Werden Ihre Divisionen AMS und ES dabei im Gleichschritt marschieren?

Beide Divisionen bereiten uns viel Freude. Sie marschieren dabei nicht nur im Gleichschritt, sondern haben in den vergangenen Jahren auch die Zusammenarbeit so sehr gestärkt, dass heute bereits jeder fünfte Franken an Umsatz mit solchen Kunden erzielt wird, die Leistungen aus beiden Divisionen beziehen.

Was wird sich durch Ihren neuen Ankeraktionär One Equity Partners (OEP) verändern?

Unser alter Ankeraktionär hat auf rein organisches Wachstum gesetzt. Das ist uns auch gelungen, hat aber das Wachstumstempo in unserem Markt, der in eine Phase der Konsolidierung eingetreten ist, gebremst. OEP unterstützt sehr stark auch das Wachstum durch Akquisitionen, damit Cicor in einigen Jahren einer der führenden europäischen Elektronikhersteller sein wird.

«Unser alter Ankeraktionär hat auf rein organisches Wachstum gesetzt.»

In der DACH-Region ist Cicor führend; was geschieht umgekehrt im blinden Fleck Lateinamerika?

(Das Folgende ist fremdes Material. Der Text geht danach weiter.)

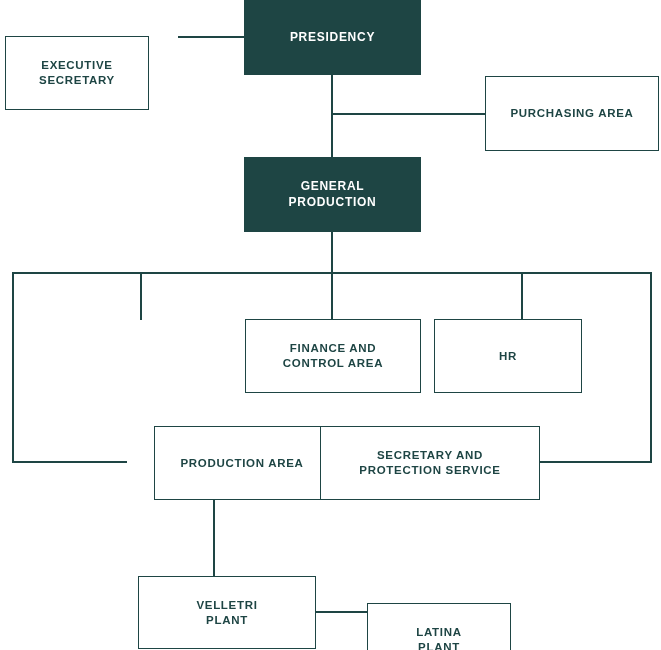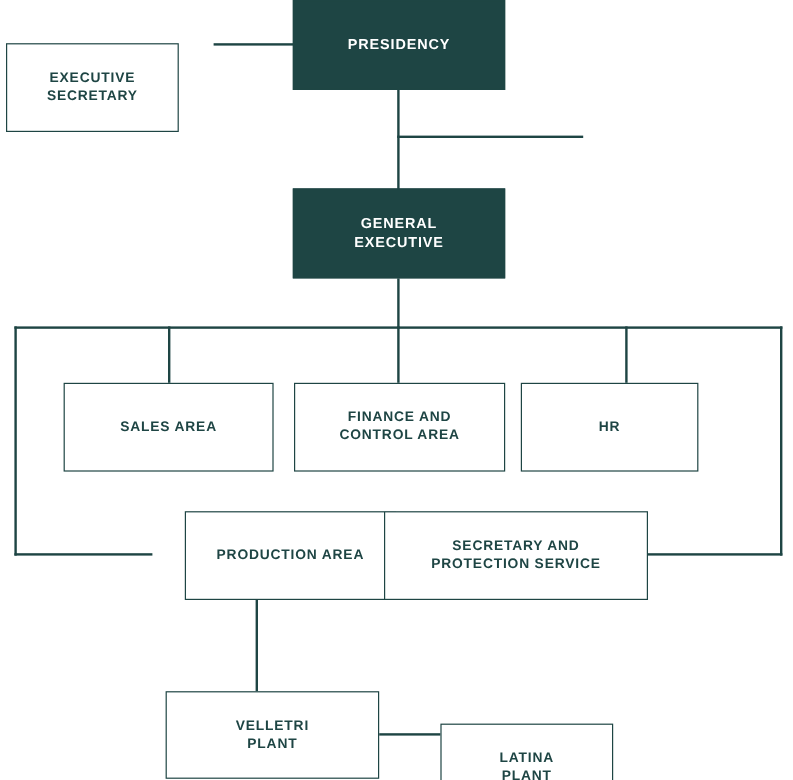--- a/index.html
+++ b/index.html
@@ -85,29 +85,29 @@
 
   <div class="node node-outline" style="left:5px; top:0px; width:144px; height:74px;margin-top:36px;">
     <span class="node-label">EXECUTIVE
 SECRETARY</span>
   </div>
 
   <div class="node node-filled" style="left:244px; top:0px; width:177px; height:75px;">
     <span class="node-label">PRESIDENCY</span>
   </div>
 
+  <div class="node node-outline" style="left:485px; top:76px; width:174px; height:75px;">
+    <span class="node-label">PURCHASING AREA</span>
+  </div>
 
   <div class="node node-filled" style="left:244px; top:157px; width:177px; height:75px;">
     <span class="node-label">GENERAL
-EXECUTIVE</span>
+PRODUCTION</span>
   </div>
 
-  <div class="node node-outline" style="left:53px; top:319px; width:175px; height:74px;">
-    <span class="node-label">SALES  AREA</span>
-  </div>
 
   <div class="node node-outline" style="left:245px; top:319px; width:176px; height:74px;">
     <span class="node-label">FINANCE AND
 CONTROL AREA</span>
   </div>
 
   <div class="node node-outline" style="left:434px; top:319px; width:148px; height:74px;">
     <span class="node-label">HR</span>
   </div>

Wir operieren in einem sehr grossen Markt, da ist die Fokussierung äusserst wichtig. Unser Fokus liegt auf Hightech-Elektronik für führende Kunden mit Stammsitz in Europa und Nordamerika.

Cicors Highend ist die Medizinaltechnik und die Luft-/Raumfahrt. Welches Wachstum können diese beiden Sektoren generieren?

Der Neuprojektanteil insbesondere in der Medizintechnik ist ausserordentlich hoch. Unser Ziel ist es, die strategischen Märkte Industrieelektronik, Medizintechnik sowie Luft- und Raumfahrt und Defence weiter zu stärken. Dabei wird die Bedeutung der Medizintechnik weiter zunehmen.

«Unser alter Ankeraktionär hat auf rein organisches Wachstum gesetzt.»

Technologisch können Leiterplatten auf immer dünneren, ja sogar beschränkt immer flexibleren Oberflächen aufgebracht werden. Wohin geht da der Trend? Werden laufend mehr Chips einfach nur gedruckt werden?

Cicor ist führend in der Miniaturisierung, wofür wir eine einzigartige Technologieplattform entwickelt haben. Mit unserer Leiterplattentechnologie DenciTec, den hybriden Dünnfilmsubstraten und Electronic Printing können wir so kompakte Strukturen herstellen, dass sie in ein menschliches Haar hineinpassen würden. Diese extreme Miniaturisierung wird zum Beispiel für die Erzeugung hochauflösender Bilder aus dem Herzen benötigt.